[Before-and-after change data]
>>>>

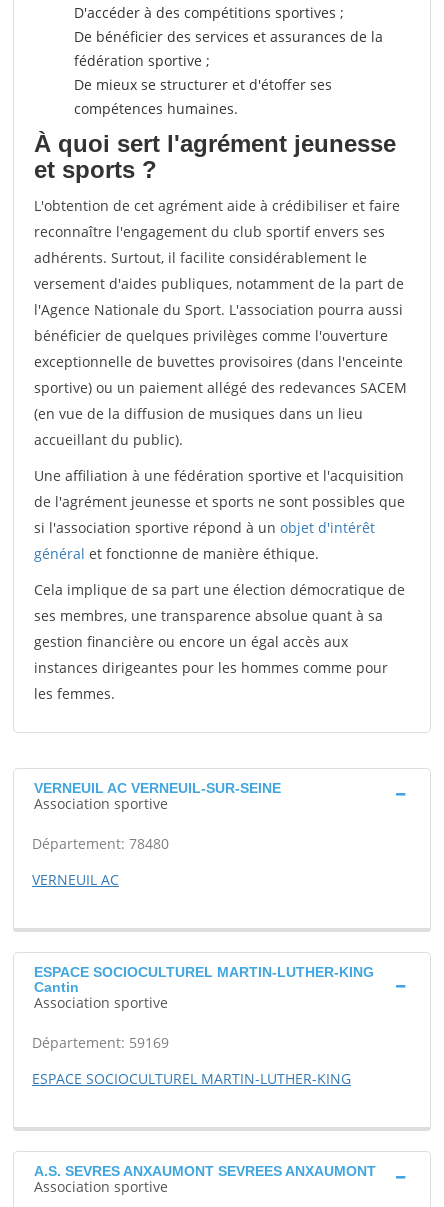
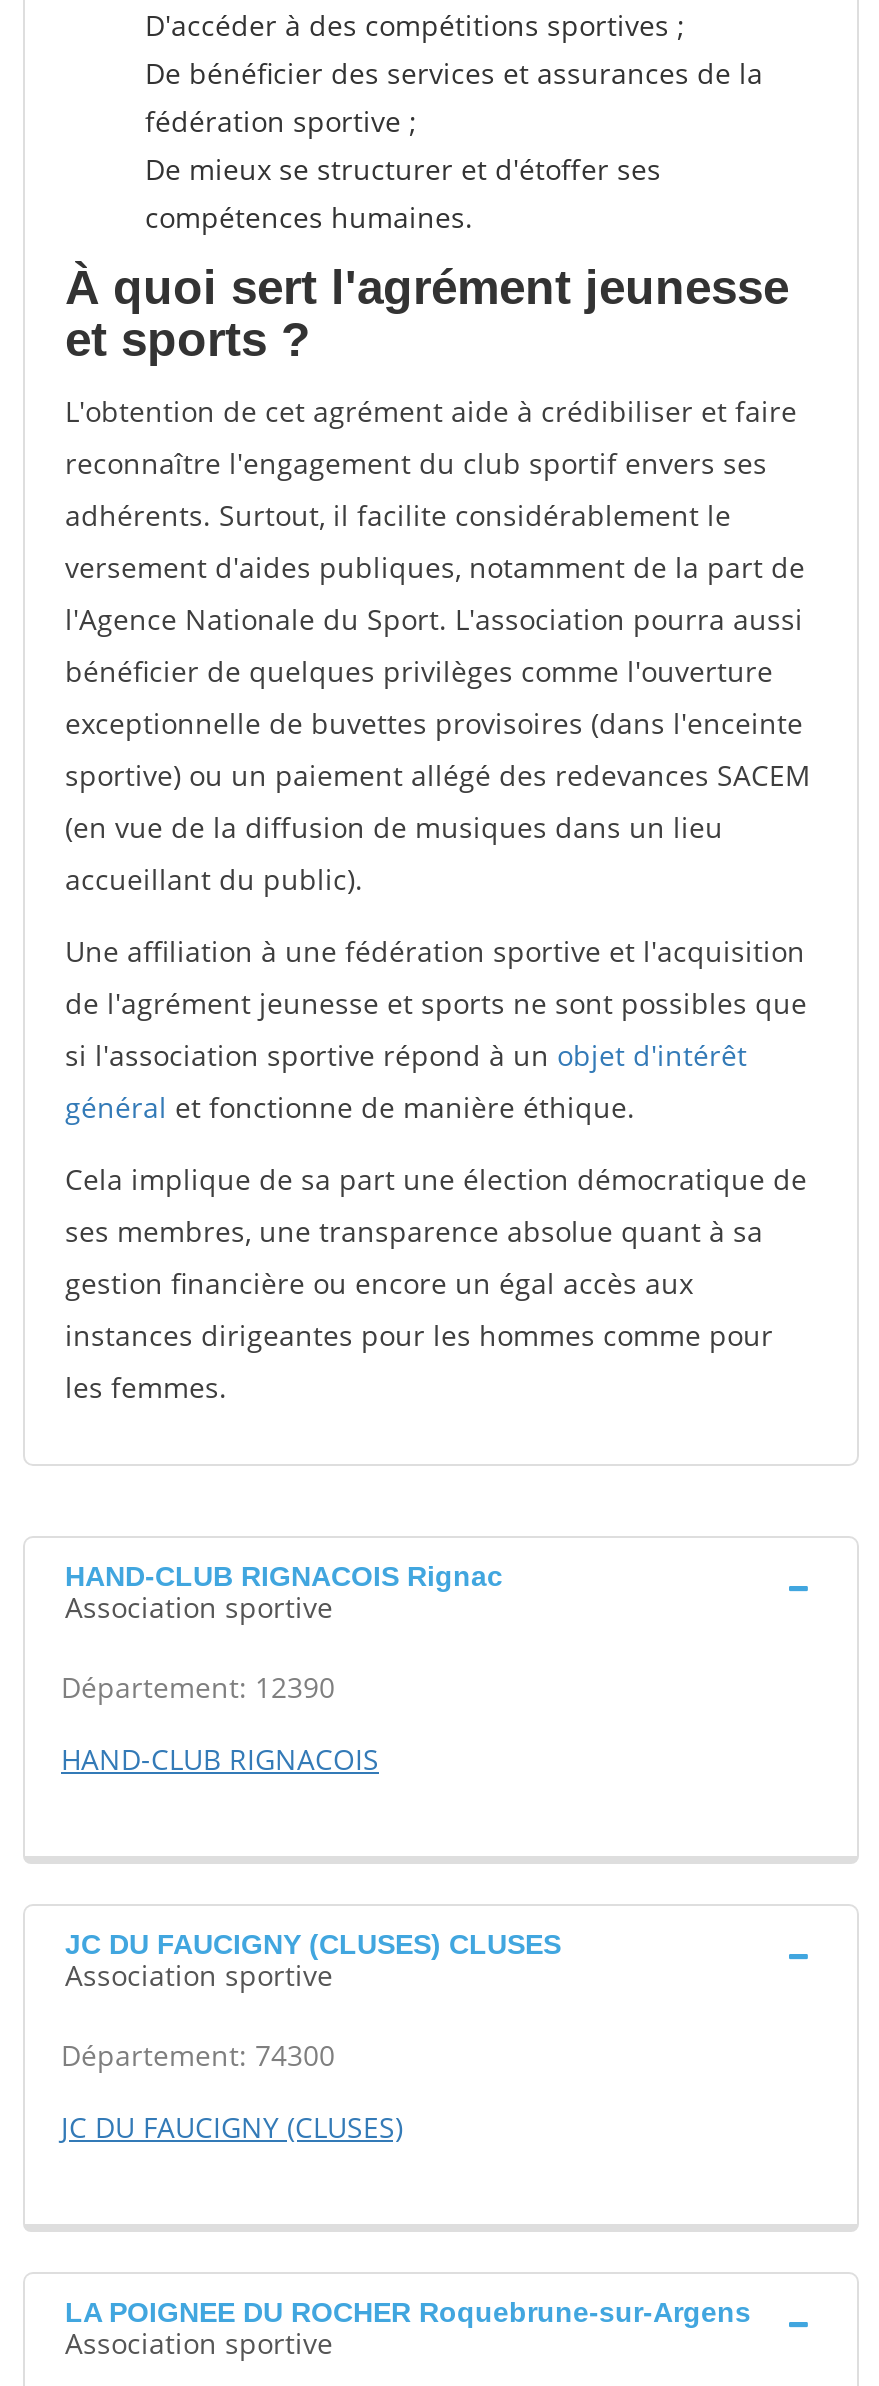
- VERNEUIL AC VERNEUIL-SUR-SEINE
+ HAND-CLUB RIGNACOIS Rignac

- Département: 78480
+ Département: 12390

- VERNEUIL AC
+ HAND-CLUB RIGNACOIS

- ESPACE SOCIOCULTUREL MARTIN-LUTHER-KING
- Cantin
+ JC DU FAUCIGNY (CLUSES) CLUSES

- Département: 59169
+ Département: 74300

- ESPACE SOCIOCULTUREL MARTIN-LUTHER-KING
+ JC DU FAUCIGNY (CLUSES)

- A.S. SEVRES ANXAUMONT SEVREES ANXAUMONT
+ LA POIGNEE DU ROCHER Roquebrune-sur-Argens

<<<<

◆ Exercise ◆
Look through the records and copy every line that has the word "CLUSES".

◆ Finished task ◆
+ JC DU FAUCIGNY (CLUSES) CLUSES
+ JC DU FAUCIGNY (CLUSES)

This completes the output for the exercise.